Federated Learning Nodes

FLIP supports two federated learning frameworks: NVFLARE and Flower AI. In both settings, the minimum components are:

FL server: orchestrates the training process across sites and performs the aggregation of weights. It also uploads results at the end of the training.
FL client: performs local training on the data at each site and sends the weights to the server.
FL API: launches the training and acts as interface between the other FL components and the Central Hub API.

The FL API and Server are hosted at the Central Hub (in the Cloud), while client nodes are launched in the sites participating in a specific project (Cloud or on-premise).

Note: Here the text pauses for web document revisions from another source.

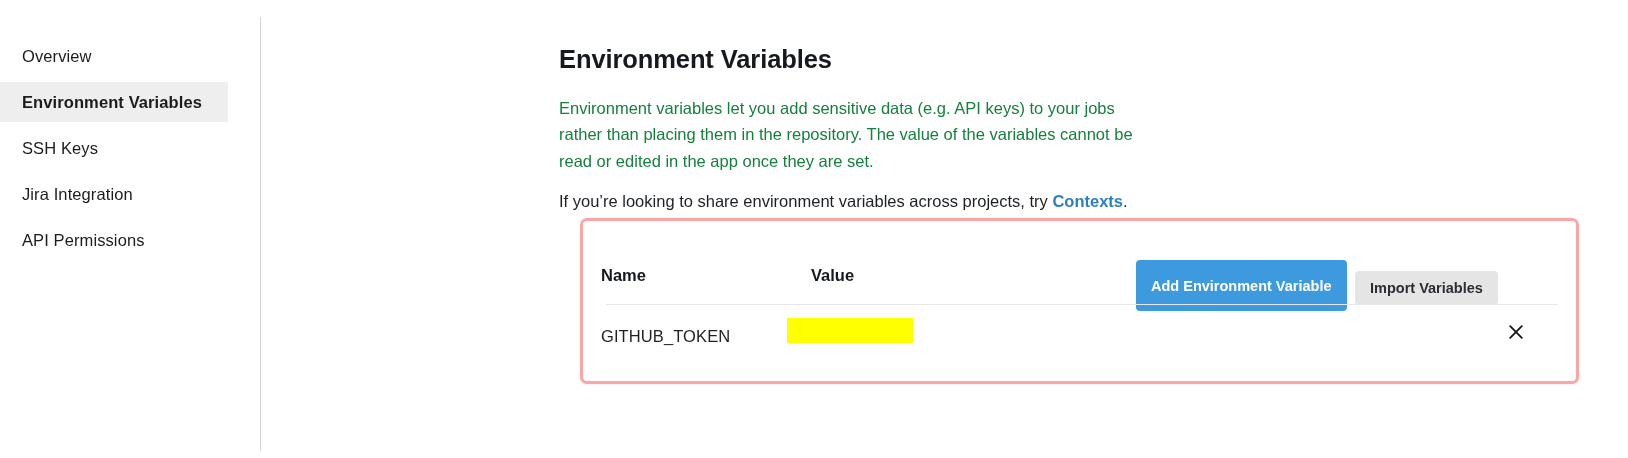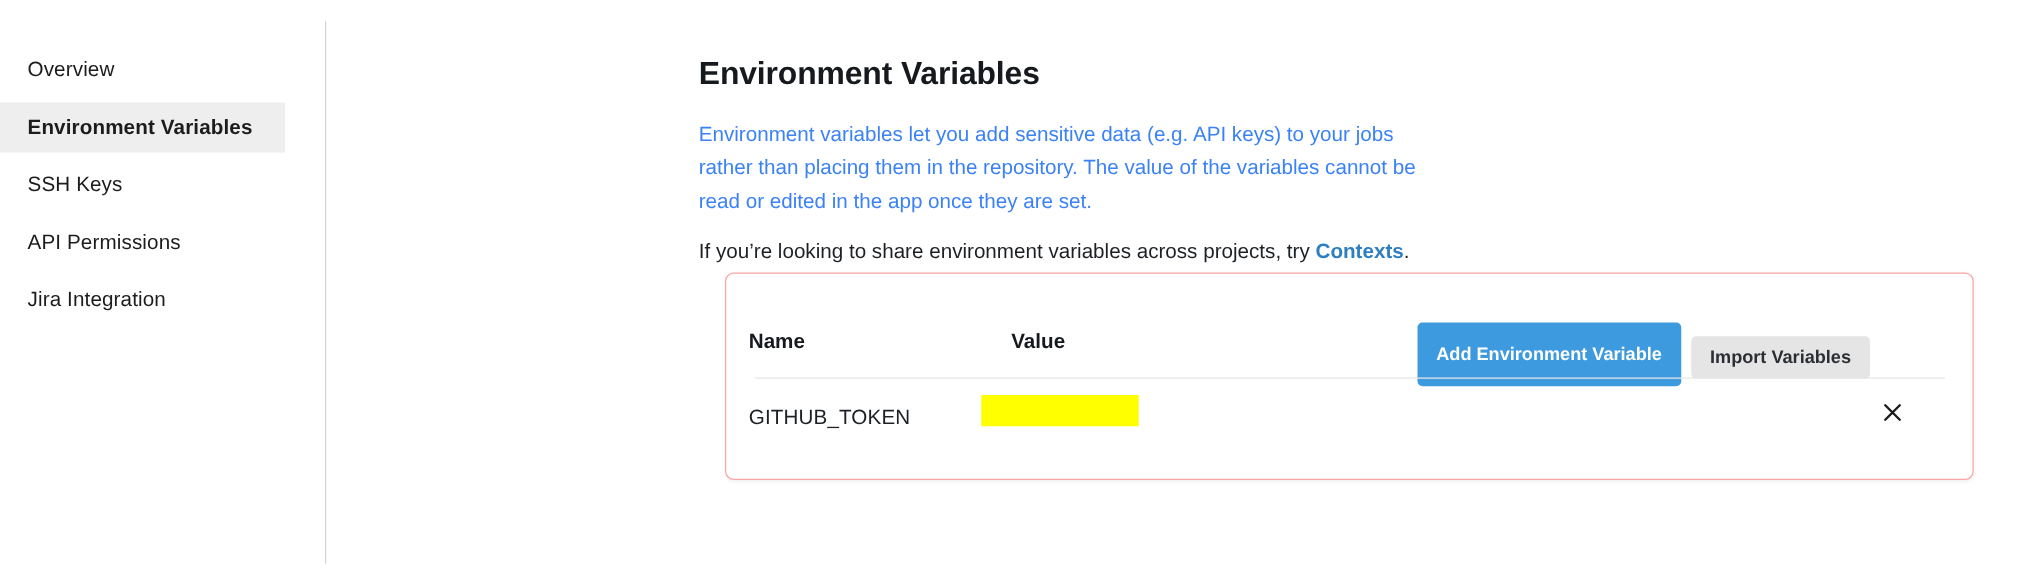"Environment variables let you add" .intro { color: #3b82f6 -> #15803d }
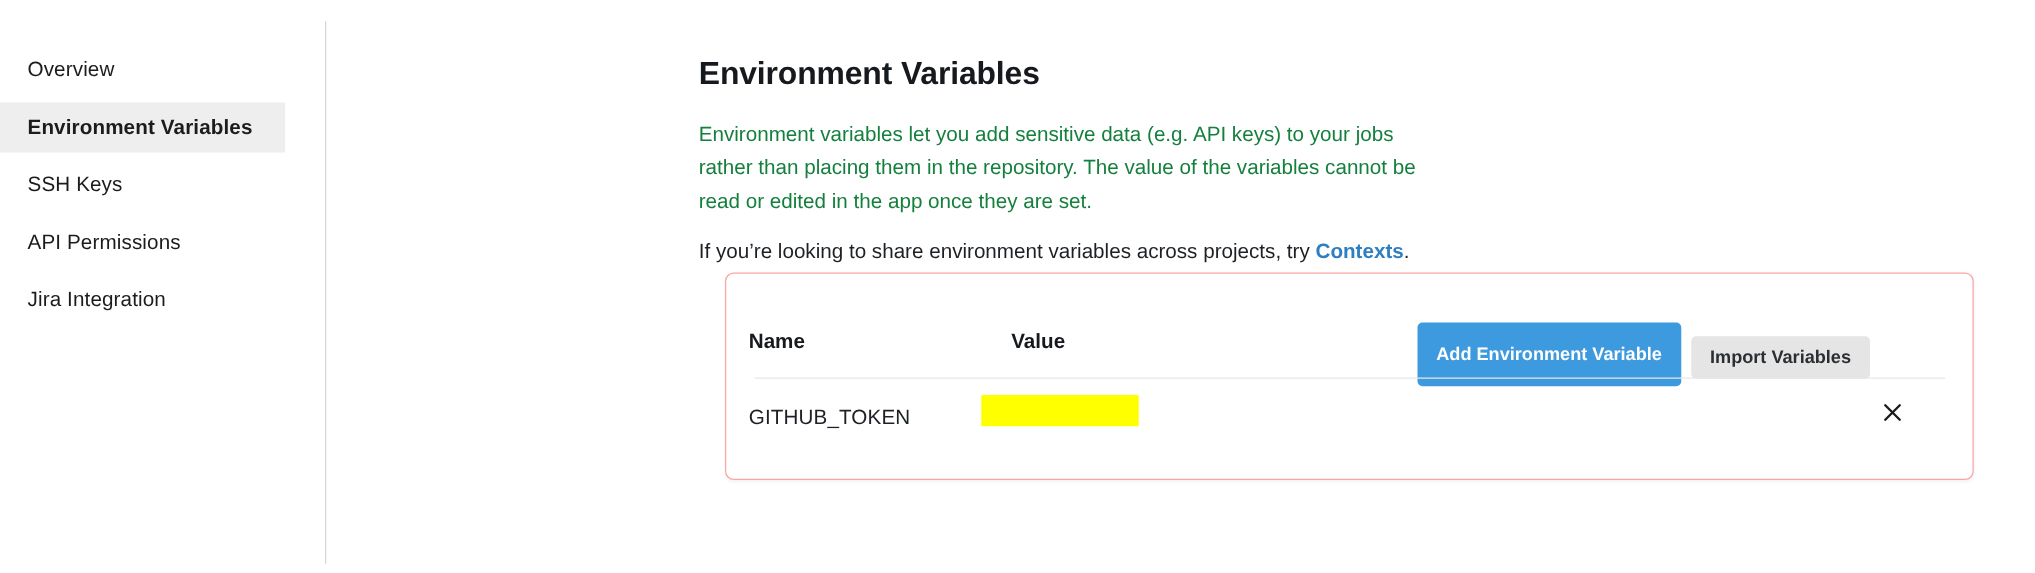"API Permissions" div.sidebar-item { order: before "Jira Integration" -> after "Jira Integration" }
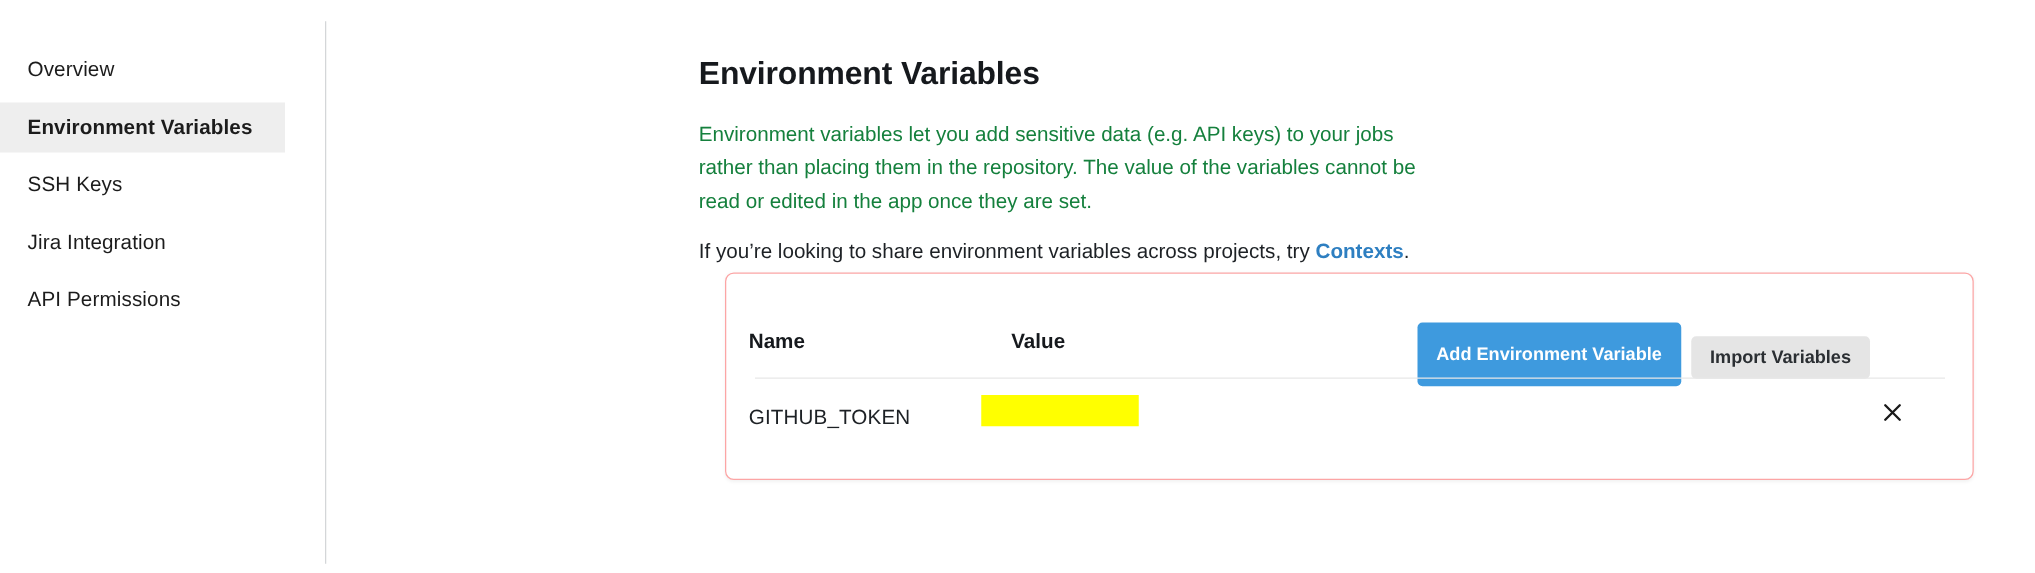"Name" .card { border: 1px solid #fca5a5 -> 3px solid #fca5a5 }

Diagram of federated learning nodes showing FL server, FL clients, and FL API interactions. — Depiction of the FL nodes and the services they communicate with.

Only the client will be running deep learning training, and therefore, requires access to GPU units.

Job types

Due to security restrictions, FLIP users are not allowed to control what happens on the server side. Although most adjustable aspects of machine learning training happen on the client side (e.g. dataloading, training loop, model architecture), FLIP provides different job types that the user can choose based on their needs. Currently, these job types include federated averaging (job type standard), evaluation task (job type evaluation), federated optimisation (job type fed_opt) and diffusion model training (job type diffusion_model), which covers multi-stage federated training. For NVFLARE, two further job types drive the client code through the modern NVFLARE Client API (a plain training/evaluation script using nvflare.client instead of a class-based Executor): federated averaging (job type standard_client_api) and model evaluation (job type evaluation_client_api). More job types will be added in the future, adjusting to the community’s needs.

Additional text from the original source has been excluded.